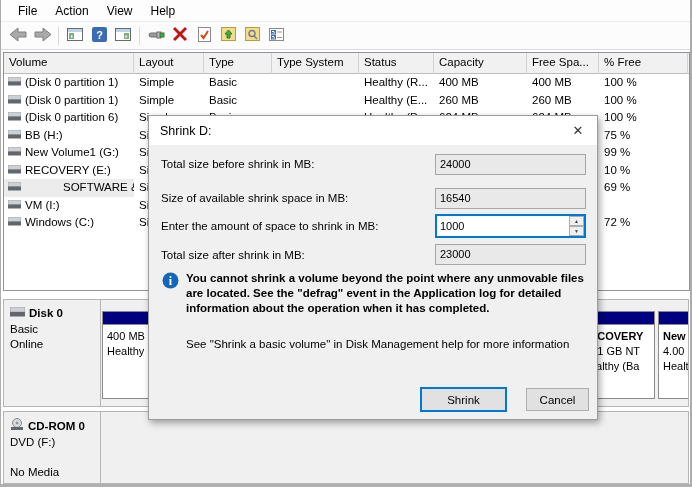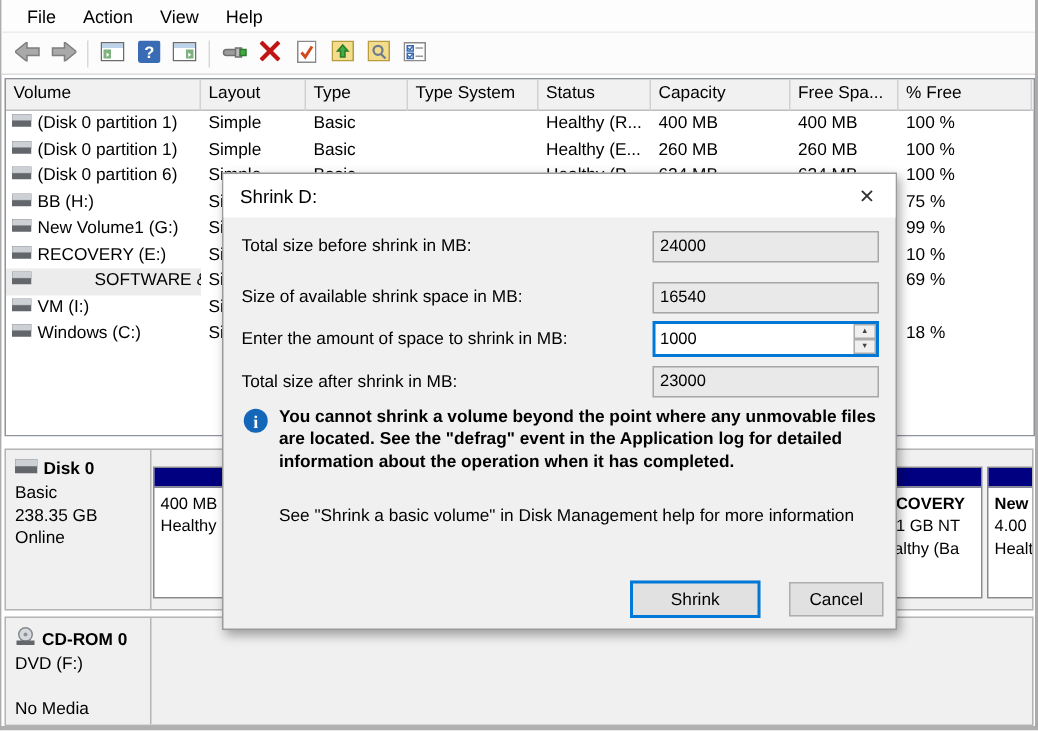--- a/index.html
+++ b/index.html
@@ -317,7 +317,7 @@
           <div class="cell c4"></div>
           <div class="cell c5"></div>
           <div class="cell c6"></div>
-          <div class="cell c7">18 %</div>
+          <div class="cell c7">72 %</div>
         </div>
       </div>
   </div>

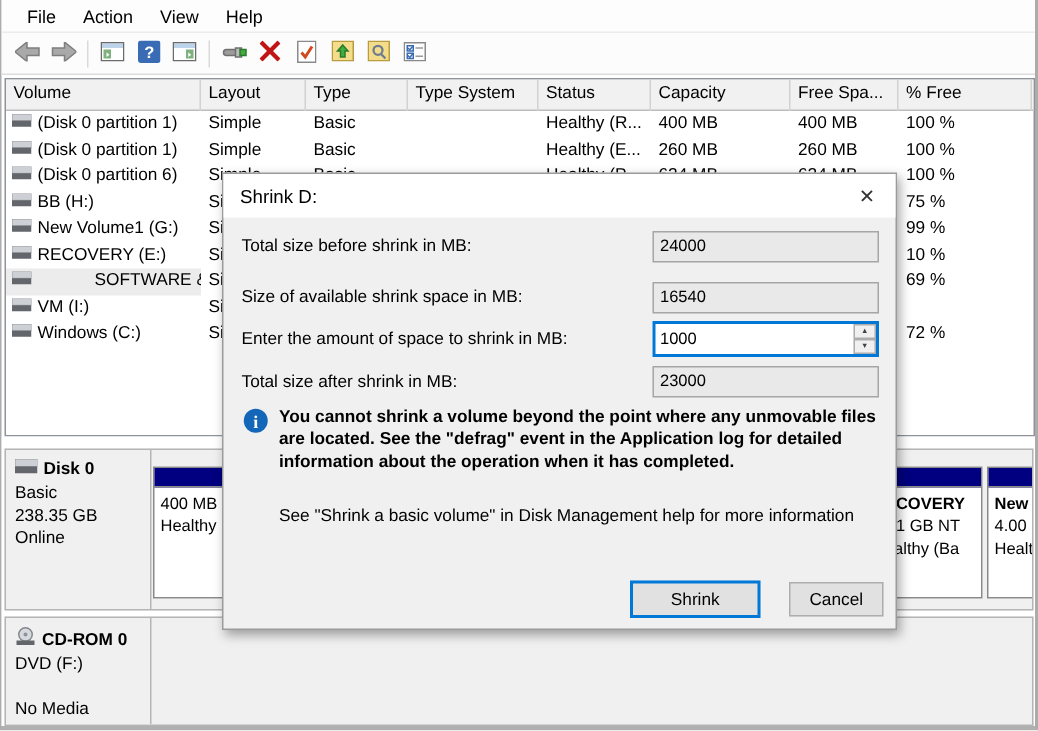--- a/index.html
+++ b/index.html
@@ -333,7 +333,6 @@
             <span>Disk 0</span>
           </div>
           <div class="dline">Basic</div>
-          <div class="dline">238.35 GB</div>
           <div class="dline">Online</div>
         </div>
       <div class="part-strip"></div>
━━━
▸ Your assignment: Pictures are to be left out; please print the rest of the records above word for word.

▸ Result:
--- a/index.html
+++ b/index.html
@@ -317,7 +317,7 @@
           <div class="cell c4"></div>
           <div class="cell c5"></div>
           <div class="cell c6"></div>
-          <div class="cell c7">18 %</div>
+          <div class="cell c7">72 %</div>
         </div>
       </div>
   </div>

--- a/index.html
+++ b/index.html
@@ -333,7 +333,6 @@
             <span>Disk 0</span>
           </div>
           <div class="dline">Basic</div>
-          <div class="dline">238.35 GB</div>
           <div class="dline">Online</div>
         </div>
       <div class="part-strip"></div>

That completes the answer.